The impact on the EU will be much less. According to the European Commission, the UK relied on the EU for “roughly half of its total trade in goods” in 2019, with the UK accounting for 13% of the EU’s total trade with third countries.
According to the European Commission, 230 million tons of cargo are transported between the EU and the UK, by air, sea, road and rail annually.
Northern Ireland-related transport and commerce become caught up in particularly complicated fashion under Brexit. To ensure continued free movement of people and goods between Ireland, an EU country, and Northern Ireland, part of the UK, Northern Ireland must abide by EU rules and regulations. That means an Irish Sea border check to ensure compliance of goods entering and leaving Northern Ireland.
While there’s a three-month transition period that lightens the requirements of supermarket-destined goods, Brexit has already caused disruption in Northern Ireland and the Republic of Ireland as well.
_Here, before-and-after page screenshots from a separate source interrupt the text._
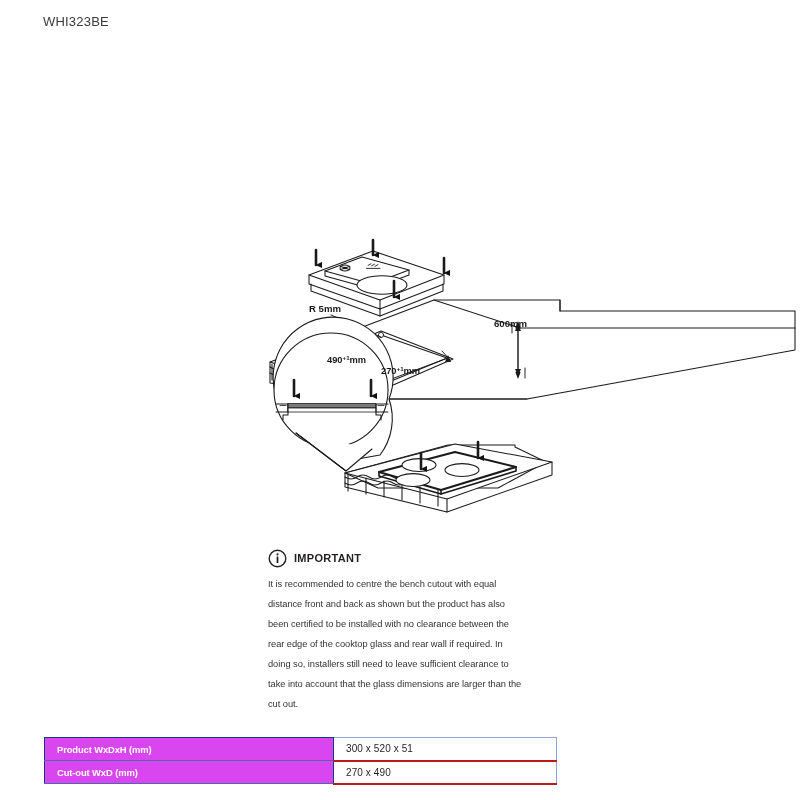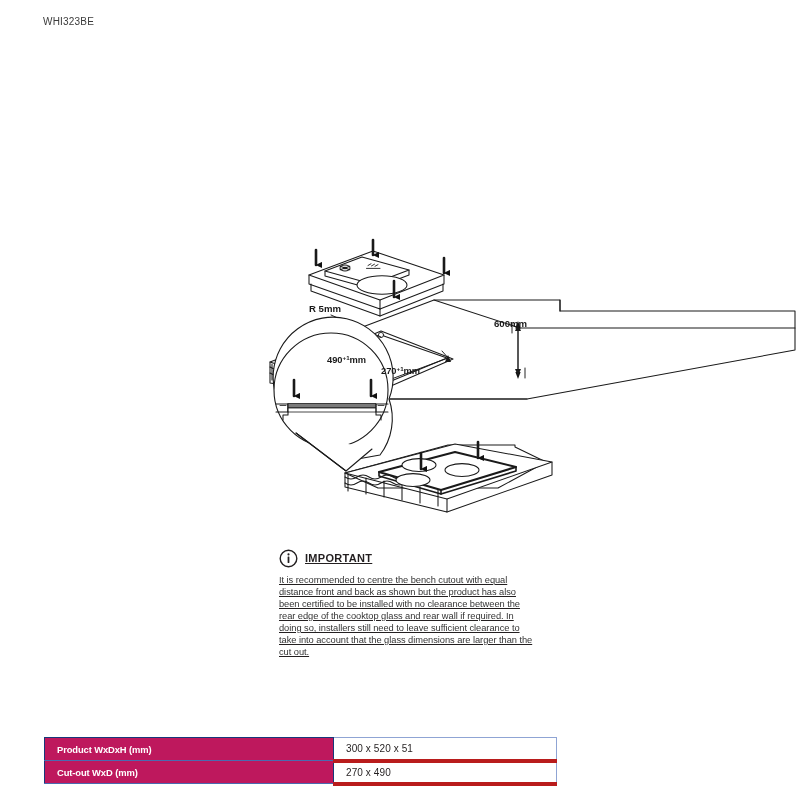--- a/index.html
+++ b/index.html
@@ -32,7 +32,7 @@
     line-height: 20px;
   }
   .product-model {
-    font-size: 10px;
+    font-size: 13px;
     font-weight: normal;
     color: #3a3a3a;
     margin: 7px 0 0 0;

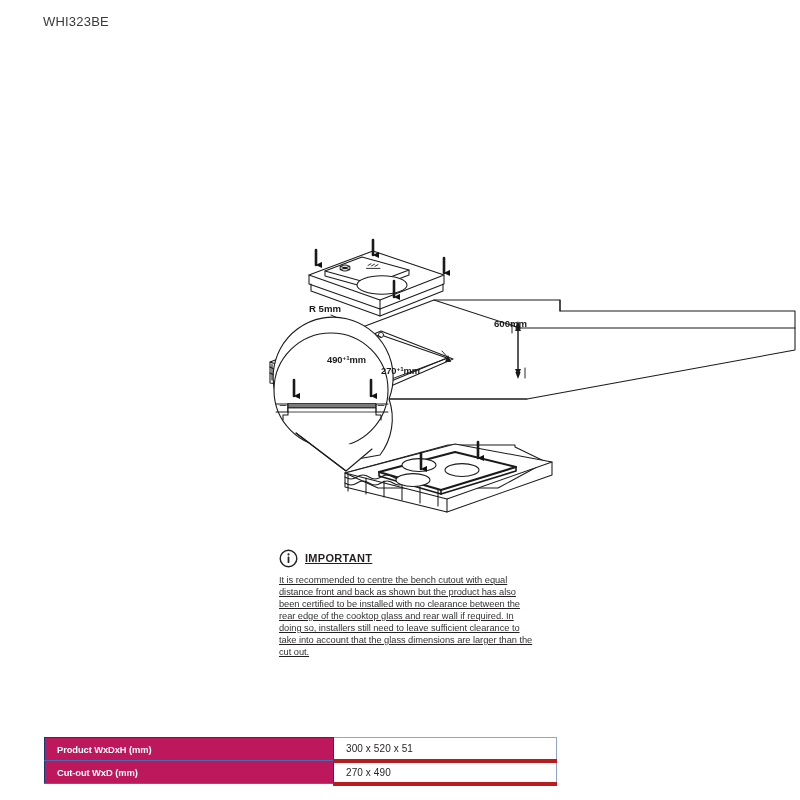--- a/index.html
+++ b/index.html
@@ -54,10 +54,9 @@
   
   .note-block {
     position: absolute;
-    left: 279px;
+    left: 268px;
     top: 546px;
     width: 260px;
-    text-decoration: underline;
   }
   .note-head {
     display: flex;

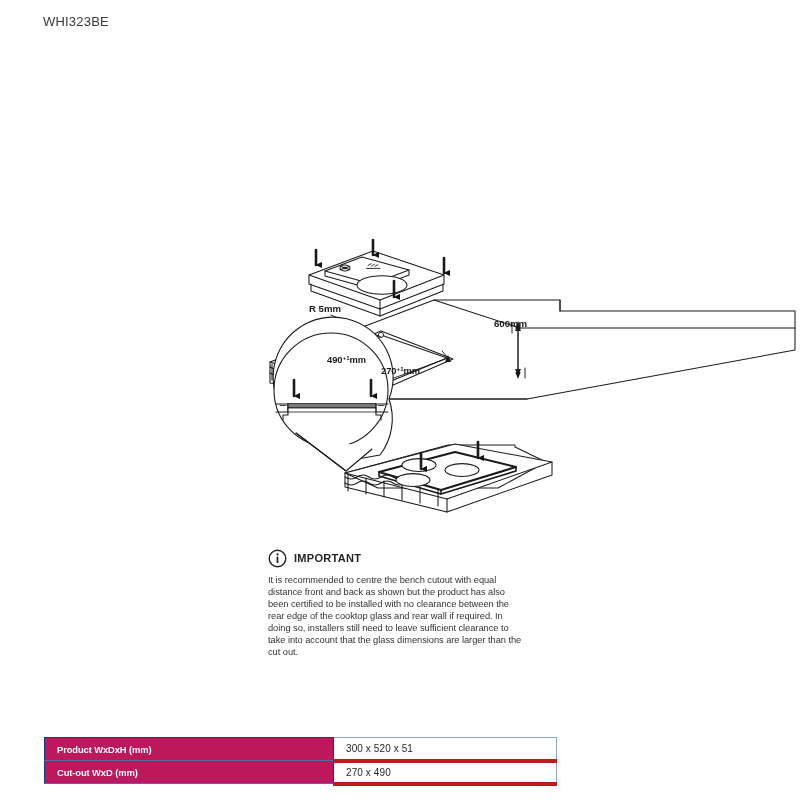--- a/index.html
+++ b/index.html
@@ -74,7 +74,7 @@
   .note-body {
     margin-top: 4px;
     font-size: 9.3px;
-    line-height: 12px;
+    line-height: 20px;
     color: #333333;
     letter-spacing: -0.05px;
     width: 258px;

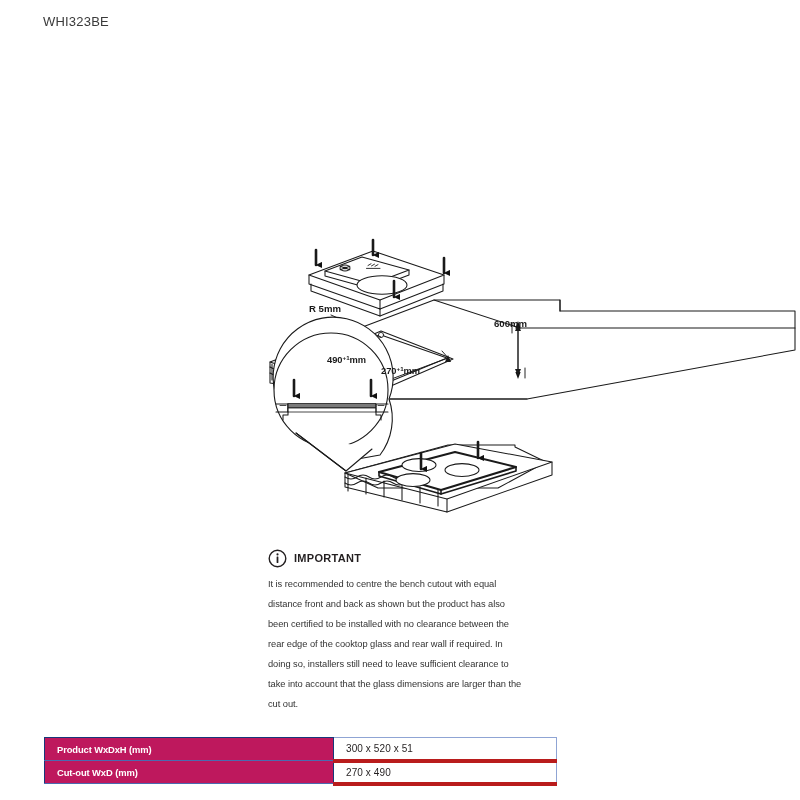--- a/index.html
+++ b/index.html
@@ -91,7 +91,7 @@
   }
   .spec-table tr { height: 23px; }
   .spec-table th {
-    background: #be185d;
+    background: #d946ef;
     color: #ffffff;
     font-size: 9.4px;
     font-weight: bold;

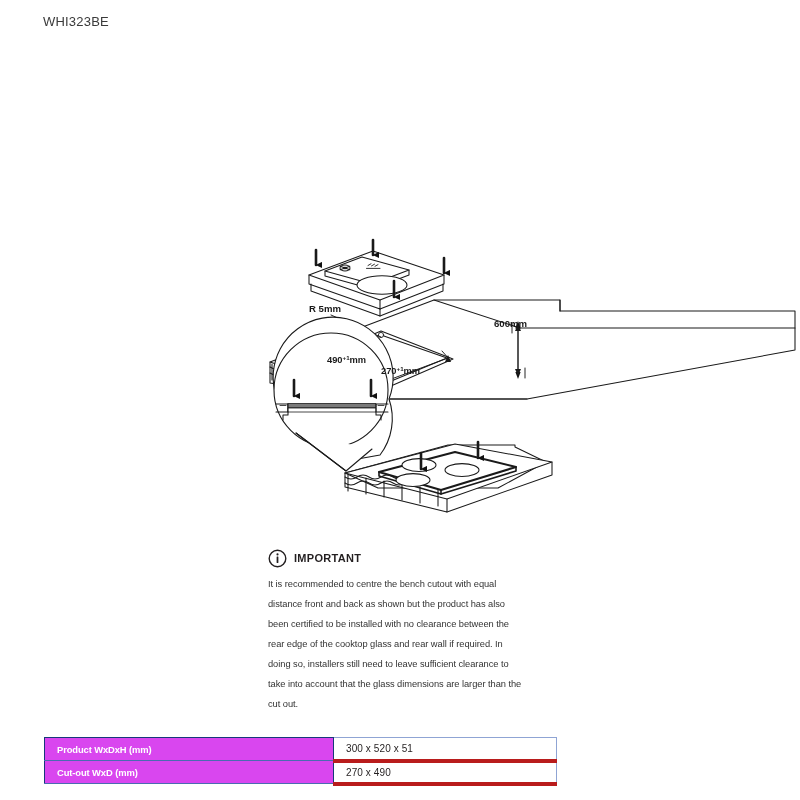--- a/index.html
+++ b/index.html
@@ -108,7 +108,7 @@
     font-size: 10px;
     padding: 0 0 0 12px;
     border-top: 1px solid #8fa4d4;
-    border-bottom: 4px solid #b91c1c;
+    border-bottom: 2px solid #b91c1c;
     border-right: 1px solid #8fa4d4;
     letter-spacing: 0.1px;
   }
Take, for example, the British supermarket chain Marks & Spencer. Because it couldn’t get goods delivered from Britain, it was forced to drop hundreds of items from its Northern Ireland stores and faced embarrassing images of empty shelves in its Dublin branches as well. “Tariff free does not feel like tariff free when you read the fine print,” the retailer’s chief executive, Steve Rowe, told ITV.
Northern Irish business hopes it can benefit from a post-Brexit realignment, becoming a manufacturing center for goods bound to the EU, while Irish logistics operators are weighing more direct shipments between Irish ports and the European continent. The loser in all this could be the so-called “land bridge,” in which goods have traveled from Ireland to Britain and then onto the EU and vice versa.
The free-trade agreement allows some further cooperation in the future. The European Commission itself cited as possible more streamlined procedures specifically for the ferries that transport the trucks across the English Channel. Crowley, for one, believes that will happen within the next year.
But in the meantime, everyone will have to adjust, and there will be pain. “The new reality of trading with Britain ensures that what went before will have to change,” concluded Flynn.